Romans — Afrique

Goumâlo fils de bergers peuls

Langue : français

Auteur : Bidji Bâ
Illustrateur : Émilie Dedieu
Lieu d'édition : Paris
Éditeur : L’Harmattan
Année d'édition : 2010
Collection : Jeunesse
Nombre de pages : 70 p.
Illustration : Noir et blanc
Format : 22 cm x 13 cm
ISBN : 978-2-296-11166-0
Âge de lecture : À partir de 10 ans
Prix : 10,50 €

jeune berger à gauche, boeuf à cornes à droite, sur sol aride, ciel bleu

Voici la vie de Goumâlo, « le fils du zébu », dix ans au début du récit, telle qu’elle se déroule sur un mode immémorial pour le peuple de pasteurs nomades ou semi-sédentaires auquel il appartient : la grande famille des Peuls que l’on retrouve dans tout le Sahel, à la bordure sud du Sahara. Adoptant la forme du récit documentaire et raconté à la première personne, le roman décrit au plus près, dans un grand souci de précision, ce qui constitue la vie du jeune garçon et de son entourage. Tout semble décrit de l’intérieur, avec une connaissance intime de ce mode de vie, qui permet que chaque chose soit nommée par son vocable en langue peule (le pular ou fulfuldé), immédiatement intelligible par l’explication qui suit, dans une formulation amenée naturellement qui ne pèse en rien sur le récit. Celui-ci, par son classicisme et un tranquille déroulement fait entrer le lecteur dans un temps autre, lent, celui du jeune héros dans une vie traditionnelle ordonnée par le quotidien – la fugue d’un animal, le bain avec les camarades d’âge, l’affrontement de taureaux –, et des événements plus exceptionnels – circoncision, mariage, jour de marché aux bestiaux, départ du campement… Pas de concession à la modernité ni d’idée de remise en question d’un mode de vie que le monde extérieur ne semble affecter que fort peu, mais dont on sait cependant qu’il est déjà menacé.

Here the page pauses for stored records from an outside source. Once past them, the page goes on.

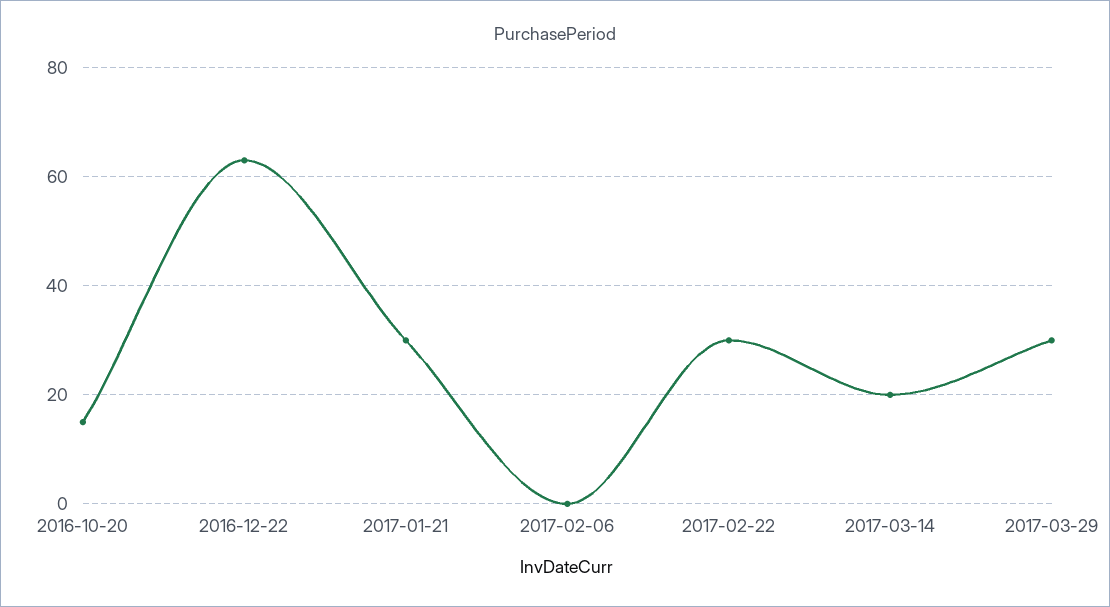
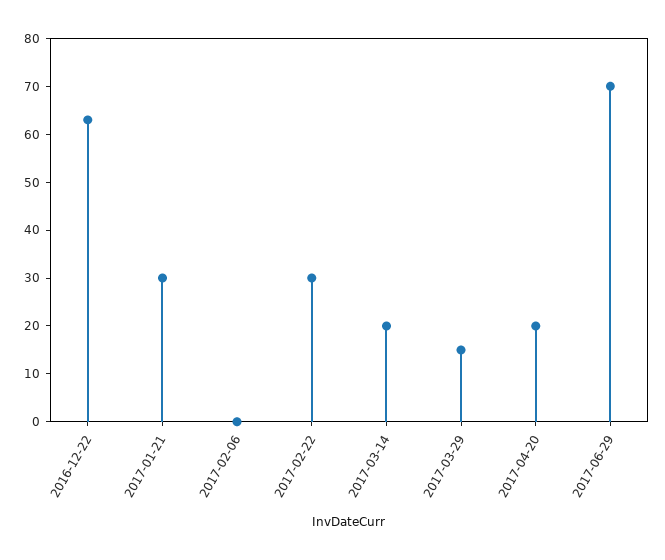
2016-10-20: 15 -> none
2017-03-29: 30 -> 15
2017-04-20: none -> 20
2017-06-29: none -> 70

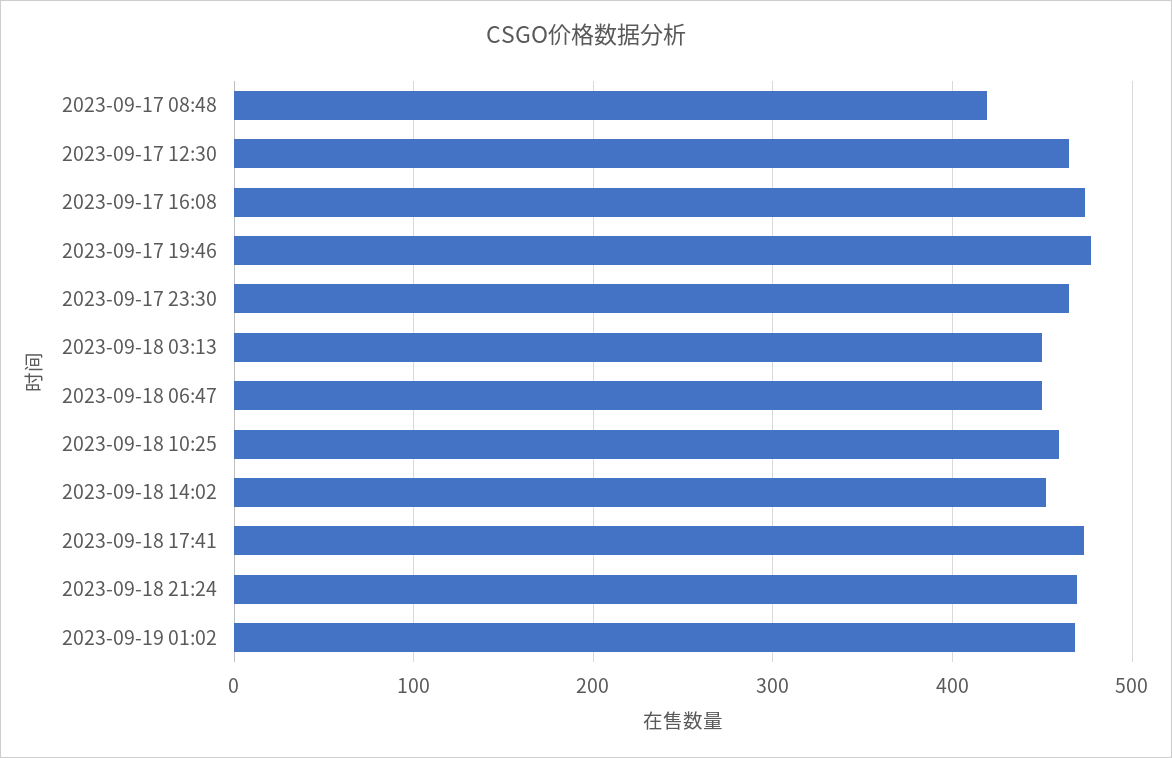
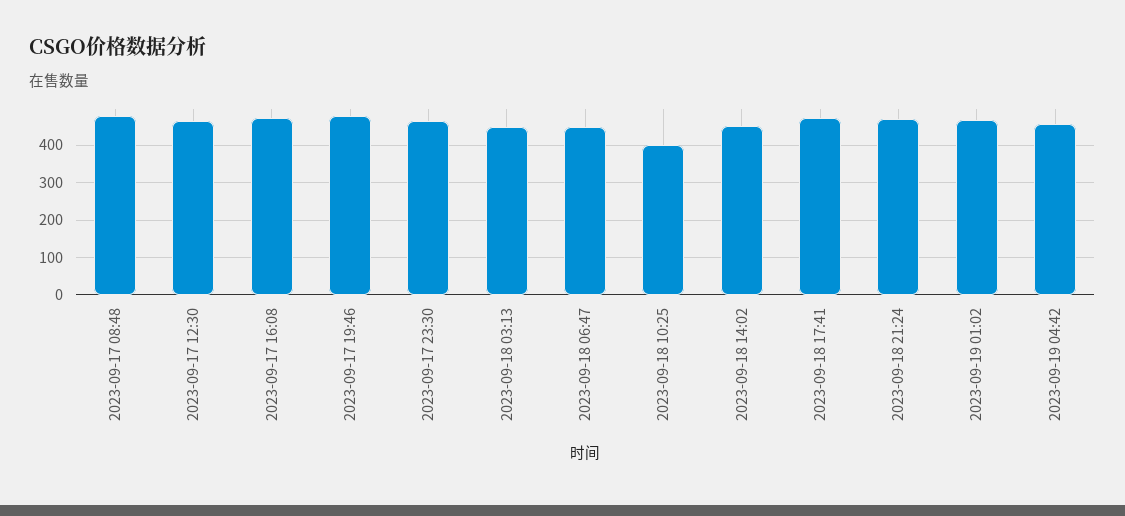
2023-09-17 08:48: 420 -> 480
2023-09-18 10:25: 460 -> 400
2023-09-19 04:42: none -> 460

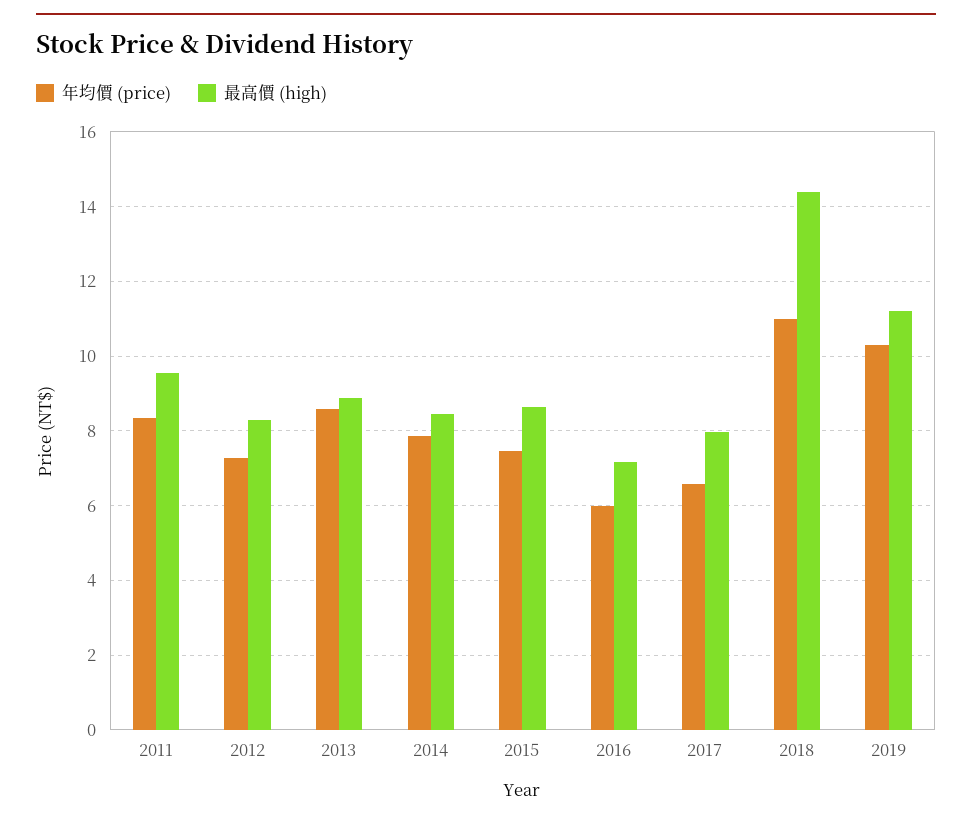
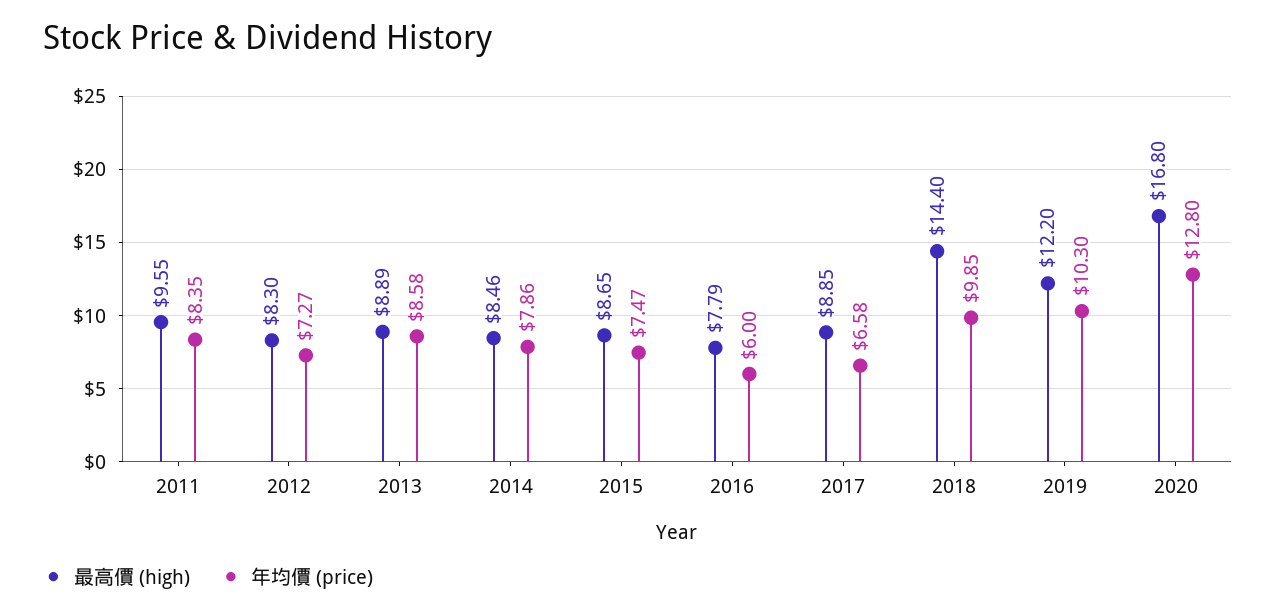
最高價 (high), 2016: 7.2 -> 7.79
最高價 (high), 2017: 8 -> 8.85
年均價 (price), 2018: 11 -> 9.85
最高價 (high), 2019: 11.2 -> 12.2
最高價 (high), 2020: none -> 16.8
年均價 (price), 2020: none -> 12.8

Mais en fait, le propos n’est pas là : on le voit bien quand est évoquée la possibilité de l’école, tout simplement jugée incompatible avec le mode de vie nomade, et on en reste là. Le propos est, en revanche, de rendre compte d’un mode de vie à part, en le décrivant dans toute sa noblesse : les saisons se suivent, l’eau apparaît et disparaît, le camp est quitté pour de plus vertes pâtures… Pourtant, malgré cette approche qui pourrait paraître datée, on fait une lecture agréable et riche de ce récit fort bien documenté qui met toute chose à sa place, qu’elle soit matérielle, culturelle ou spirituelle. Délicates illustrations au trait, en noir et blanc.